Tuesday, October 19, 2010

The First Ever....

So.... Calgary just elected its first ever Muslim Mayor.
So what!?
He was the choice of the people. Clearly he won the election for varied reasons: his platform, ideas, ability to engage the electorate and cause them to buy into his vision for Calgary, his effective use of social media. Did he win because he is a Muslim? Did anyone step behind the ballot box and say, "hmmm I think it is about time we elected a Muslim".  Who cares that he's Muslim? Is Naheed Nenshi qualified to do the job? Time will tell whether the people's choice was correct but regardless of the outcome I can pretty much guarantee that Mayor Nenshsh's religion will not be a factor.
The Hon. Glen Murray, was the first ever openly gay Mayor of a major North American city, representing  Winnipeg, Manitoba from 1998 to 2004. Did the people of Winnipeg decide it was time to have a gay guy running things or did they just chose the candidate with the best credentials?

George Smitherman kissed his spouse in front of a group of reporters "an action normally seen only by heterosexual politicians". So what? They're gay and they are married.  Did we expect them to shake hands?

Kim Campbell was Canada's first ever female Prime Minister in 1993. This may be a bad example since her abysmal failure might have been, in part, due to her gender because lord knows the powers that be on the bible thumping religious right don't like feeling emasculated. But nonetheless, did Canadians say "we need a woman running things"? No. They were voting political right in Canada and she happened to be at the helm.

And of course, probably the most notable first ever was watching Barack Obama become the first ever black president of the USA. Did Americans decide it was time to elevate some poor descendant of slaves and give him a shot? Or did Obama actually win because, oh I don't know, he knew what he was doing?

Muslim. Gay. Woman. Black. Am I the only one seeing a pattern here? Not a white heterosexual male in the bunch.

And so why is it that anyone who, through ability, knowledge, character and sheer determination, earns a position of power, either politically or in the private sector, becomes some kind of freakish "wow check this out" kind of news story? Because anyone who isn't a white heterosexual male shouldn't attain such things?

You're right: of course that's a ridiculous notion. Why then is it that we as a society continue to make a big deal when it happens? The simple answer: prejudice, bigotry, and racism.

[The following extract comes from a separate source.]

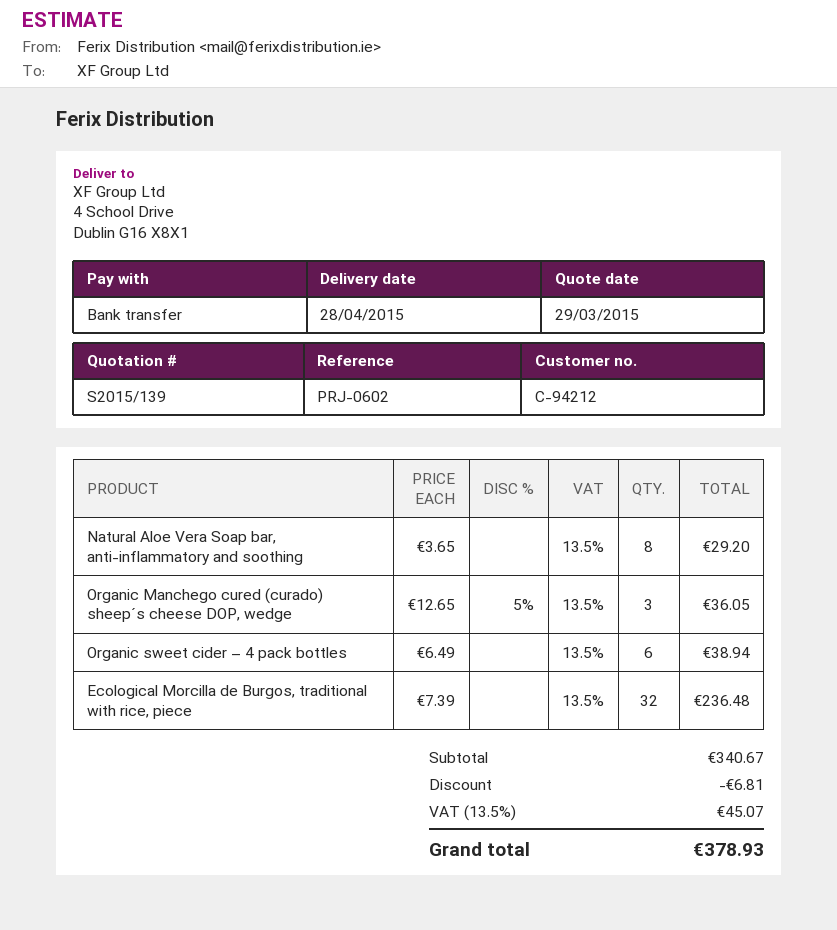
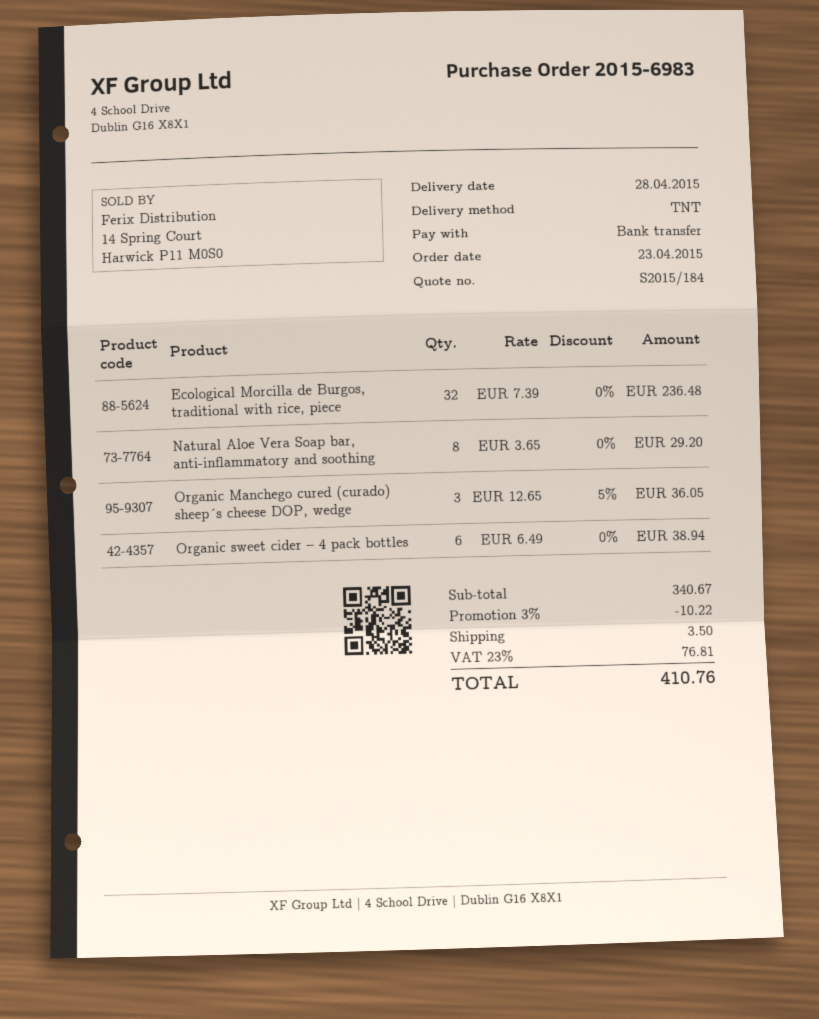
quote number: S2015/139 -> S2015/184
discount: 6.81 -> 10.22
shipping: none -> 3.50
tax: 13.5% = 45.07 -> 23% = 76.81
total: 378.93 -> 410.76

Harsh, I know. But I believe this to be true. And it continues to be perpetrated by the media, as well as by the formerly marginalized groups who now lay claim to the very bastions of power that they could only once dream about.

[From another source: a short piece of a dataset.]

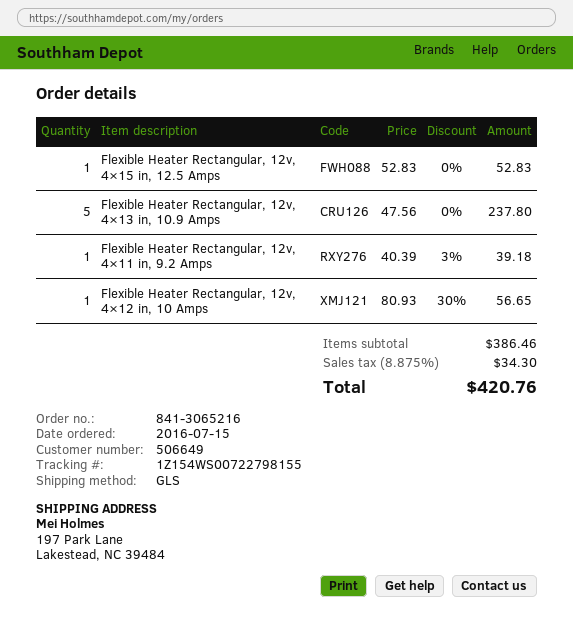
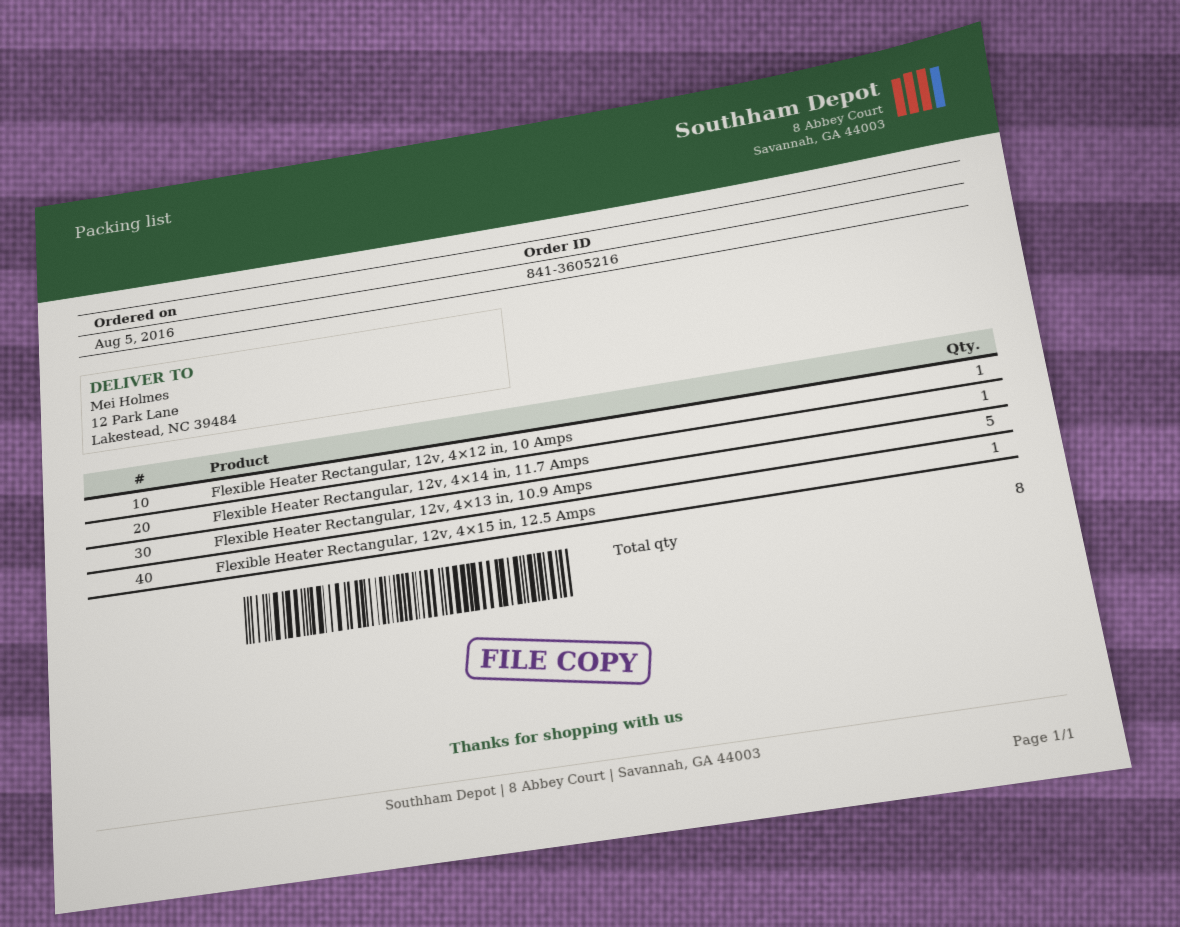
order number: 841-3065216 -> 841-3605216
order date: 2016-07-15 -> 2016-08-05
ship to: 197 Park Lane, Lakestead, NC 39484 -> 12 Park Lane, Lakestead, NC 39484
Flexible Heater Rectangular, 12v, 4×11 in, 9.2 Amps: 1 -> none
Flexible Heater Rectangular, 12v, 4×14 in, 11.7 Amps: none -> 1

So this morning on Canada AM, the story went like this:  "Calgary elected its first ever Muslim Mayor in a close race last night".

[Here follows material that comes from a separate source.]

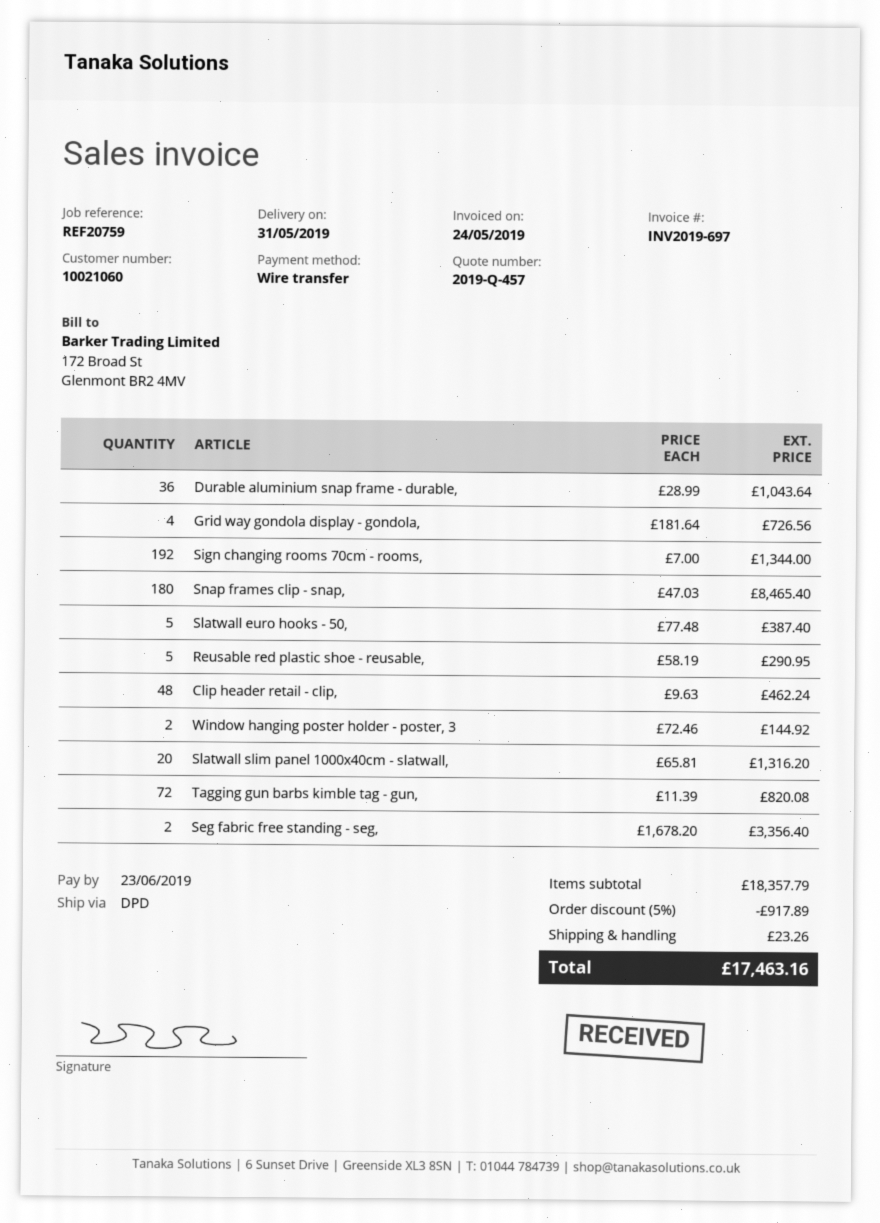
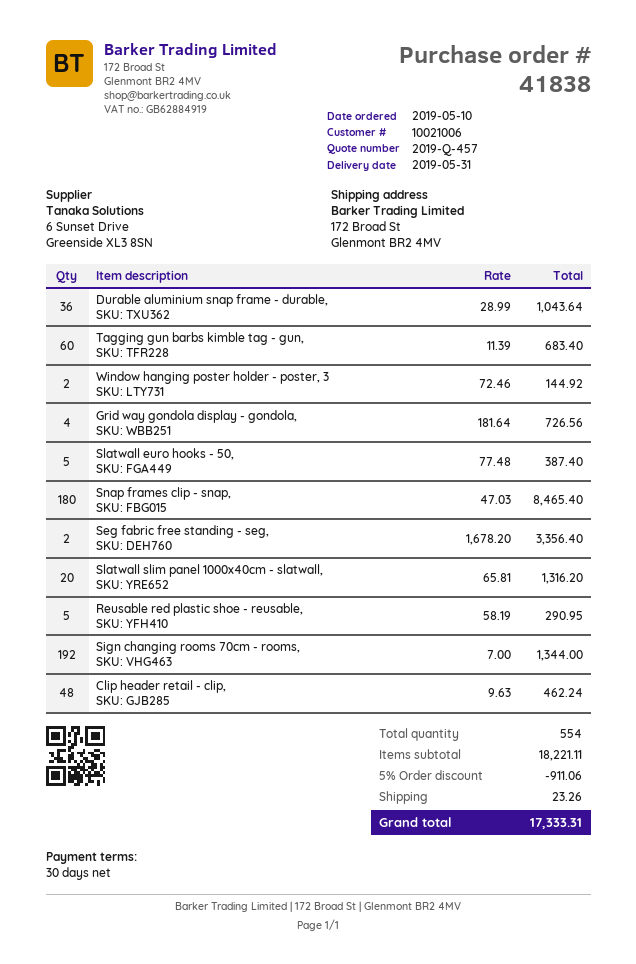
customer number: 10021060 -> 10021006
Tagging gun barbs kimble tag - gun,: 72 x 11.39 = 820.08 -> 60 x 11.39 = 683.40
subtotal: 18357.79 -> 18221.11
discount: 5% = 917.89 -> 5% = 911.06
total: 17463.16 -> 17333.31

In my perfect world the story would have gone: "Naheed Nenshi, a 38 year old business professor, narrowly defeated two opponents to become Mayor of Calgary last night. Nenshi's platform included a promise to limit urban sprawl, and to make neighbourhoods more fun, safer, and greener. The mayor elect holds a Bachelor of Commerce degree from the University of Calgary".

Now, I'm not bashing white heterosexual males here: I happen to love white heterosexual males! But when was the last time we made a big deal about one's religion, or the fact that he kissed his spouse prior to the start of a press conference?

We are all guilty of prejudice, bigotry and racism.  Every race, every gender, every sexual orientation. I guess it is too much to ask that we can all be judged only by our individual merits. Or maybe my ideal world is far too simple a place! I can dream though......

Sunday, October 10, 2010

Thankful for Thomas Edison

You know, I hate swimming in the same direction as everyone else. I've spent most of my life swimming up stream, either because it is my nature or it is by choice, and I'm just determined not to be the same breed of fish as everyone else. (Interesting topic for another time!)



Either way, it kind of bugs me when I fall into thinking about "what I'm thankful for" on Thanksgiving. Ideally, I would do that every day of my life. But for many varied reasons, it is impossible not to fall into step with the rest of the world on this particular weekend.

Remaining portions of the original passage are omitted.